EXERCISE INPUTS
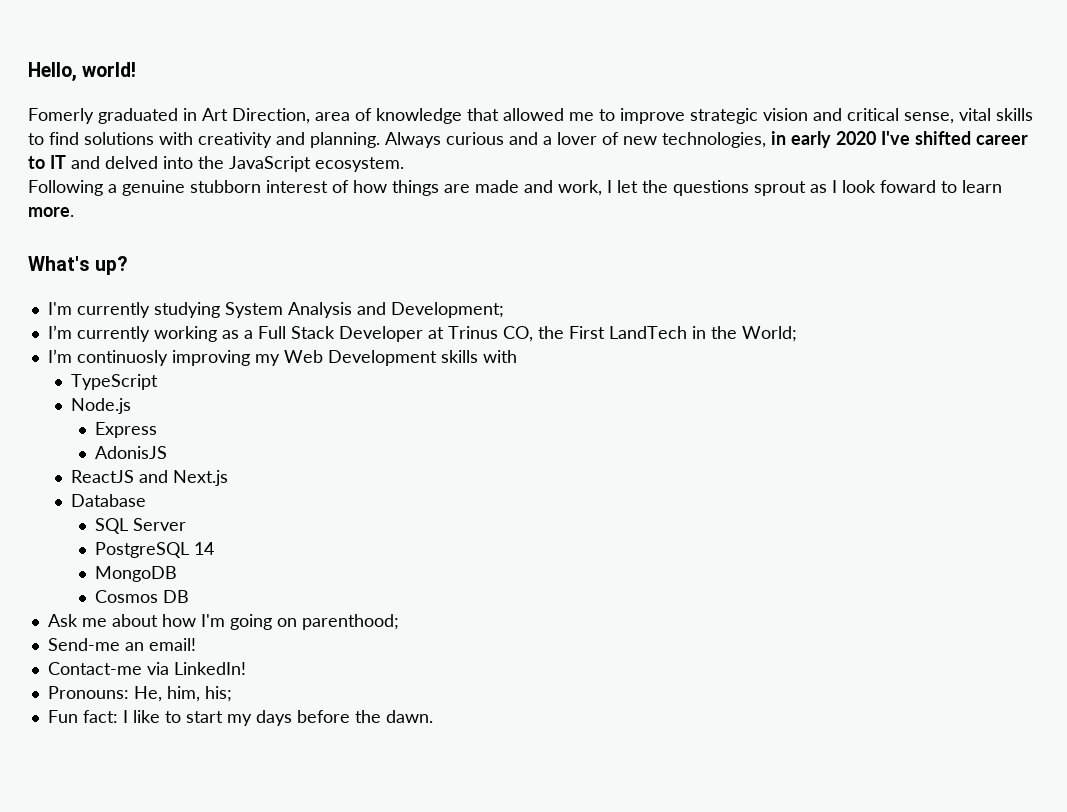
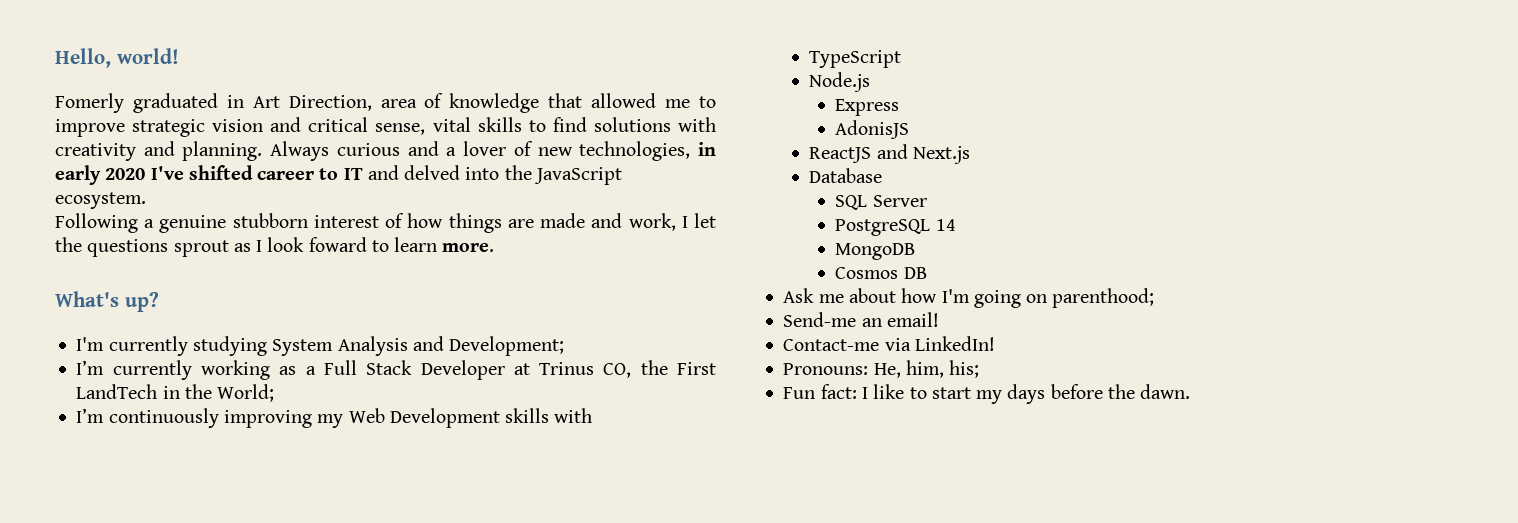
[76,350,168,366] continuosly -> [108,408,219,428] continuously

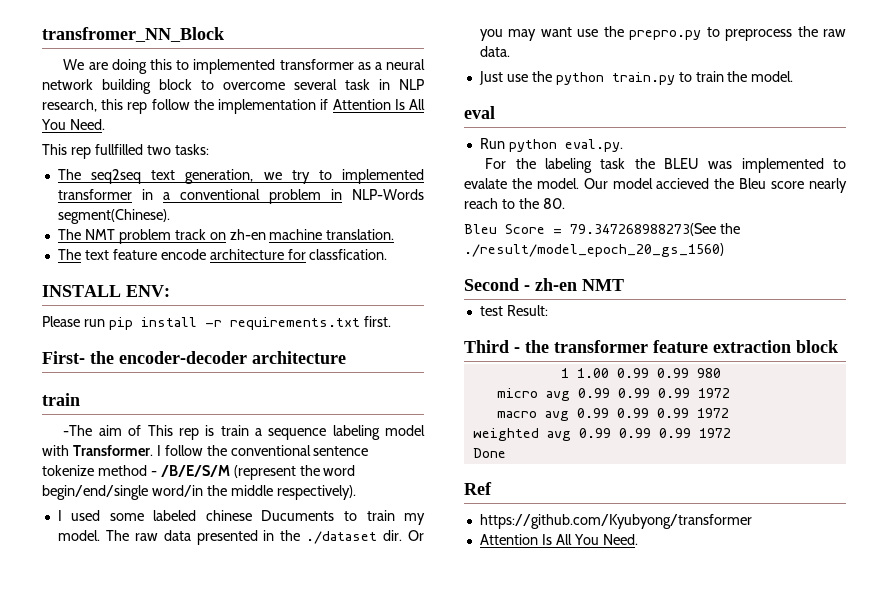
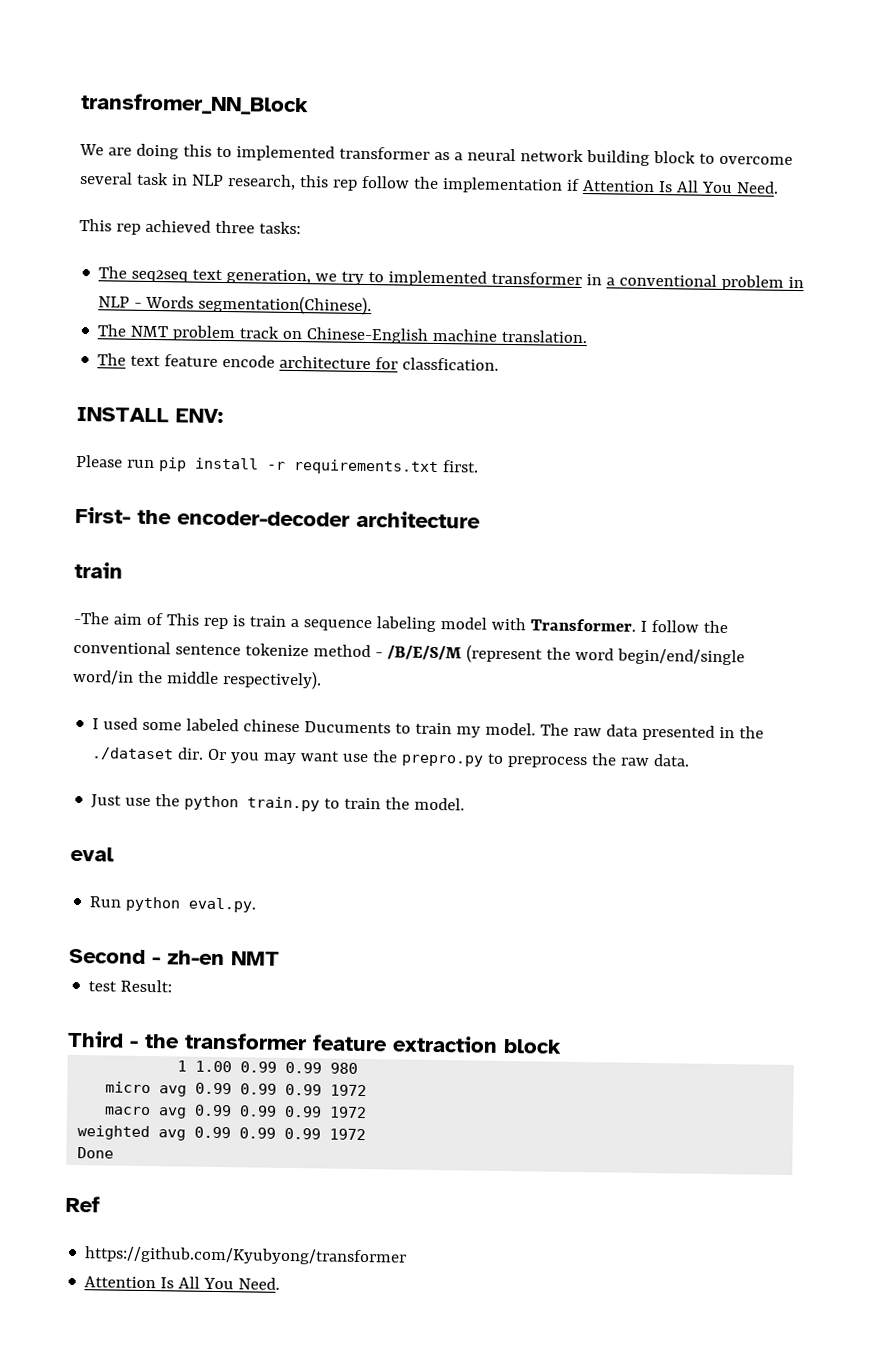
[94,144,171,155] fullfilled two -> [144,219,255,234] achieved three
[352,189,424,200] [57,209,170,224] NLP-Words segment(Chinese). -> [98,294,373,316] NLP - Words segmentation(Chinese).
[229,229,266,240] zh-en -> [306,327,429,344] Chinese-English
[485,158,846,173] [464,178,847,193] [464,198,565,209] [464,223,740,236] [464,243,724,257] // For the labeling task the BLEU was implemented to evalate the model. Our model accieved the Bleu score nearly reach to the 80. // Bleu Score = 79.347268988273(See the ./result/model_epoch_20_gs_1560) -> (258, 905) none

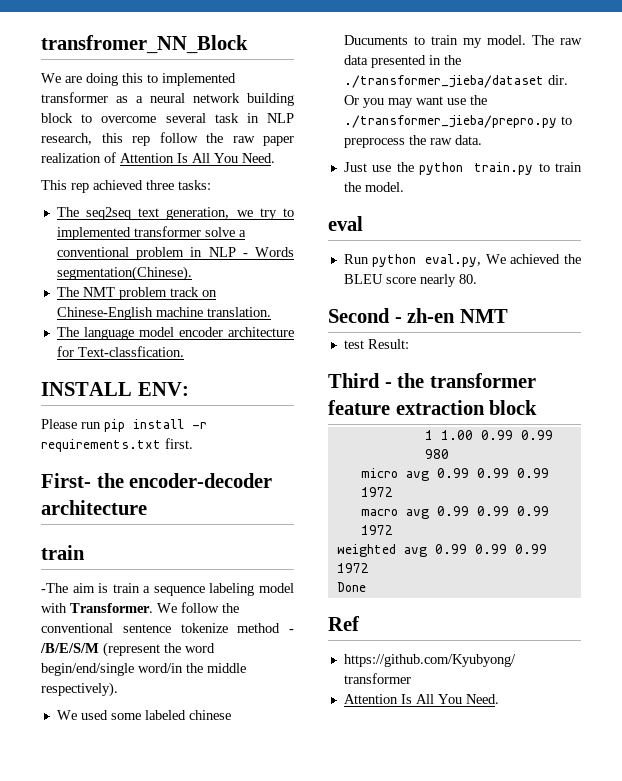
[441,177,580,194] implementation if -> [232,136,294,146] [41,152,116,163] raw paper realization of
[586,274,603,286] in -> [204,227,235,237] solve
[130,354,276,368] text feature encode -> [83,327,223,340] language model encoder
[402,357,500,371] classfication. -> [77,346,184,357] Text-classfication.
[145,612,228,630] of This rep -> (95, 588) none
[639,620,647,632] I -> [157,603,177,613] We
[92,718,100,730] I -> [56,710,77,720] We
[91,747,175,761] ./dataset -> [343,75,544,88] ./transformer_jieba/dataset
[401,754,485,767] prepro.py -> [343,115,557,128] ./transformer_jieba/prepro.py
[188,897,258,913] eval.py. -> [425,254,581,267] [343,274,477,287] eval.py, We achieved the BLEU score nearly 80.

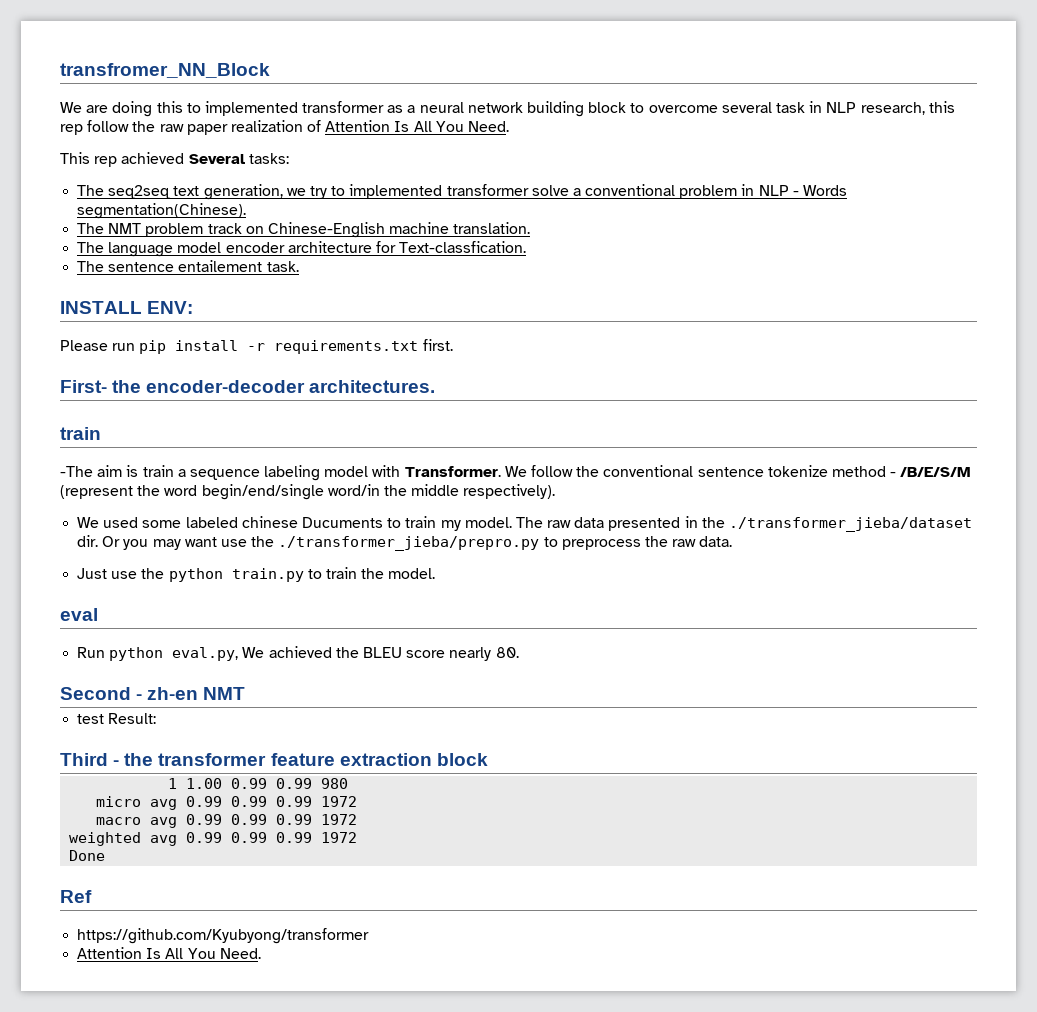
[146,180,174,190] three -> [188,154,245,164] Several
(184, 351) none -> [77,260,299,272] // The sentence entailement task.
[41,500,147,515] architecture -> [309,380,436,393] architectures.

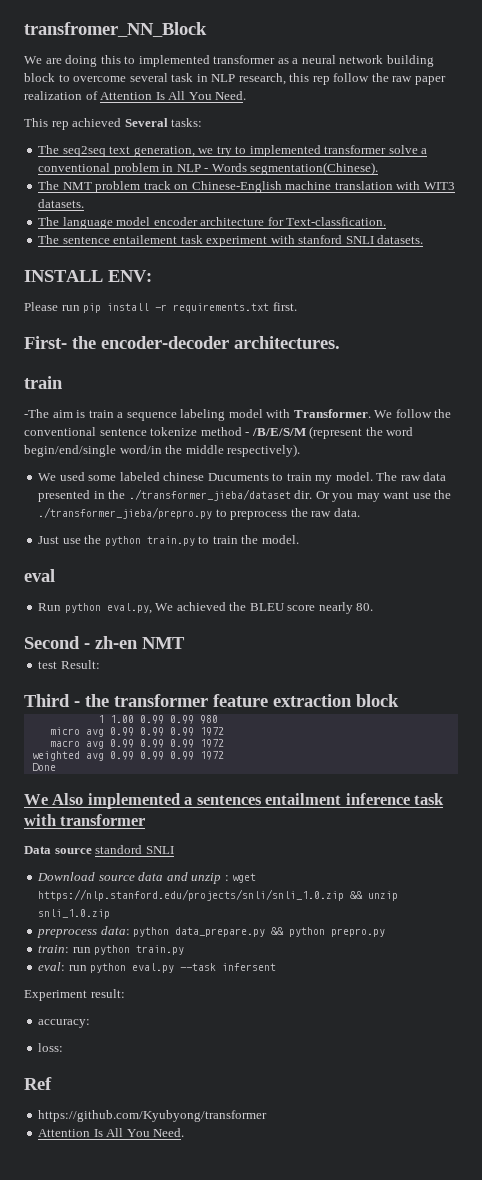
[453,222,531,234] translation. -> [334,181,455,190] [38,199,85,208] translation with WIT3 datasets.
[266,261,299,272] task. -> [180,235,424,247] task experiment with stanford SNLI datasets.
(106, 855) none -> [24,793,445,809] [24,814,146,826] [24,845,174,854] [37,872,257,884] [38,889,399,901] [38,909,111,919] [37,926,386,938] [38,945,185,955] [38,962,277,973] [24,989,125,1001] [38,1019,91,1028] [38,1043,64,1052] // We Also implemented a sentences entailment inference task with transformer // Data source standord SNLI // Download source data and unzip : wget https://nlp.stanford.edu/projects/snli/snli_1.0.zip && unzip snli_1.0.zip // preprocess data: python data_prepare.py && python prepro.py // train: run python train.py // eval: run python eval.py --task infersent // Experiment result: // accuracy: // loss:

PROBLEM REQUIREMENTS
What you produce should repeat the data word for word while omitting all images.

WRITTEN SOLUTION
[76,350,168,366] continuosly -> [108,408,219,428] continuously

[94,144,171,155] fullfilled two -> [144,219,255,234] achieved three
[352,189,424,200] [57,209,170,224] NLP-Words segment(Chinese). -> [98,294,373,316] NLP - Words segmentation(Chinese).
[229,229,266,240] zh-en -> [306,327,429,344] Chinese-English
[485,158,846,173] [464,178,847,193] [464,198,565,209] [464,223,740,236] [464,243,724,257] // For the labeling task the BLEU was implemented to evalate the model. Our model accieved the Bleu score nearly reach to the 80. // Bleu Score = 79.347268988273(See the ./result/model_epoch_20_gs_1560) -> (258, 905) none

[441,177,580,194] implementation if -> [232,136,294,146] [41,152,116,163] raw paper realization of
[586,274,603,286] in -> [204,227,235,237] solve
[130,354,276,368] text feature encode -> [83,327,223,340] language model encoder
[402,357,500,371] classfication. -> [77,346,184,357] Text-classfication.
[145,612,228,630] of This rep -> (95, 588) none
[639,620,647,632] I -> [157,603,177,613] We
[92,718,100,730] I -> [56,710,77,720] We
[91,747,175,761] ./dataset -> [343,75,544,88] ./transformer_jieba/dataset
[401,754,485,767] prepro.py -> [343,115,557,128] ./transformer_jieba/prepro.py
[188,897,258,913] eval.py. -> [425,254,581,267] [343,274,477,287] eval.py, We achieved the BLEU score nearly 80.

[146,180,174,190] three -> [188,154,245,164] Several
(184, 351) none -> [77,260,299,272] // The sentence entailement task.
[41,500,147,515] architecture -> [309,380,436,393] architectures.

[453,222,531,234] translation. -> [334,181,455,190] [38,199,85,208] translation with WIT3 datasets.
[266,261,299,272] task. -> [180,235,424,247] task experiment with stanford SNLI datasets.
(106, 855) none -> [24,793,445,809] [24,814,146,826] [24,845,174,854] [37,872,257,884] [38,889,399,901] [38,909,111,919] [37,926,386,938] [38,945,185,955] [38,962,277,973] [24,989,125,1001] [38,1019,91,1028] [38,1043,64,1052] // We Also implemented a sentences entailment inference task with transformer // Data source standord SNLI // Download source data and unzip : wget https://nlp.stanford.edu/projects/snli/snli_1.0.zip && unzip snli_1.0.zip // preprocess data: python data_prepare.py && python prepro.py // train: run python train.py // eval: run python eval.py --task infersent // Experiment result: // accuracy: // loss:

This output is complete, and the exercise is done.